Then Cyril Conroy brings Andrea to the Dutch House and another dysfunctional relationship is brought into the family. There doesn't seem to be any great affection there and Maeve and Danny speculate that their father eventually married Andrea because he didn't know how to get her to leave the house, Andrea brought two children with her and we see her less-than-subtle manoeuvring to ensure that Norma and Bright take precedence - and Maeve's retaliations to make certain that Danny gets the lion's share of the educational funds available. The result of this is that Danny qualifies as a doctor despite the fact that his heart is in residential development. Maeve sums up the relationship between the siblings and their father when they have an almost-illicit meal on their own with him as if we had once been a unit instead of just a circumstance.

Andrea's defining move was to force Maeve and Danny to leave the Dutch House. In the decades which followed they would revisit the property regularly, but only to sit outside in Maeve's car, speculating what was going on inside and remembering the times they had spent there. Do you think it's possible to ever see the past as it actually was? Danny asked his sister and we never can as we revisit our memories through the lense of what we know now. Of course, the main point of which they both know so little is what happened to their mother: her absence has been a more powerful influence on their lives than any presence they have known.

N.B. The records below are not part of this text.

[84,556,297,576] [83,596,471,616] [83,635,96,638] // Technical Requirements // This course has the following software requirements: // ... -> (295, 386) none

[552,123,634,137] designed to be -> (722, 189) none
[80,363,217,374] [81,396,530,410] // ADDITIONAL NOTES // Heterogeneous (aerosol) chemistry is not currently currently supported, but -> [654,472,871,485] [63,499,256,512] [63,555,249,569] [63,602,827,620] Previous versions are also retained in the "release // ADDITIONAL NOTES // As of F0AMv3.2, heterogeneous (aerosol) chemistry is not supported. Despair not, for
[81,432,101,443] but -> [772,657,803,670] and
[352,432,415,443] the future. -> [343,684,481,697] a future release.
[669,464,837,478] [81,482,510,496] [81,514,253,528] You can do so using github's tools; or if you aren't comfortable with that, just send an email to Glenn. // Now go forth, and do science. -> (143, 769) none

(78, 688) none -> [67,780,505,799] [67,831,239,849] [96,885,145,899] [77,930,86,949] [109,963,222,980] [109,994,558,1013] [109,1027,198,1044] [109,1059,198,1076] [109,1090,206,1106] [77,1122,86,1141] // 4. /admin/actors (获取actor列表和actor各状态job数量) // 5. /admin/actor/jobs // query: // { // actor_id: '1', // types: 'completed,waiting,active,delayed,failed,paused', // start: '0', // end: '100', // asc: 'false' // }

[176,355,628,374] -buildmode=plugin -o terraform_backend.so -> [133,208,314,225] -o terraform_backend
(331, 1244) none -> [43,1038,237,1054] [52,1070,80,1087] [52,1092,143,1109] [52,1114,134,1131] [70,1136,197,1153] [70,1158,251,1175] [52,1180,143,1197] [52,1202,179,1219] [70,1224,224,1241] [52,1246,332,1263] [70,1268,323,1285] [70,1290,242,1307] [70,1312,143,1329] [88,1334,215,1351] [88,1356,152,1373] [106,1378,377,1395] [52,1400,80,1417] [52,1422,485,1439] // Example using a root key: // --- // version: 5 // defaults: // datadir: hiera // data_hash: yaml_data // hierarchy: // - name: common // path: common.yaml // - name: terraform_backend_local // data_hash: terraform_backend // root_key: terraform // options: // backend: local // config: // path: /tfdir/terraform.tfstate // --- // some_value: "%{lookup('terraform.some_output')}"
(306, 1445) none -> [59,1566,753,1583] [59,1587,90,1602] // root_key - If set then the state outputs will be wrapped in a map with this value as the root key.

I'm always nervous of books which are surrounded with as much hype as The Dutch House has attracted, but on this occasion it is totally justified. It's been called 'the book of the autumn' but I'd go further and say that for me it's the book of the year. No one conveys aging in quite the way that Ann Patchett has mastered. We follow Danny and Maeve through more than four decades without ever experiencing a disconcerting jump as the years pass. You might occasionally suspect that Maeve is a little domineering, that Danny can be just a bit malleable, but the story is hypnotic and compelling. Reading the book was pure joy and it was hard not to turn back to the beginning and start again when I got to the last page.

I'd like to thank the publishers for sending a copy to the Bookbag.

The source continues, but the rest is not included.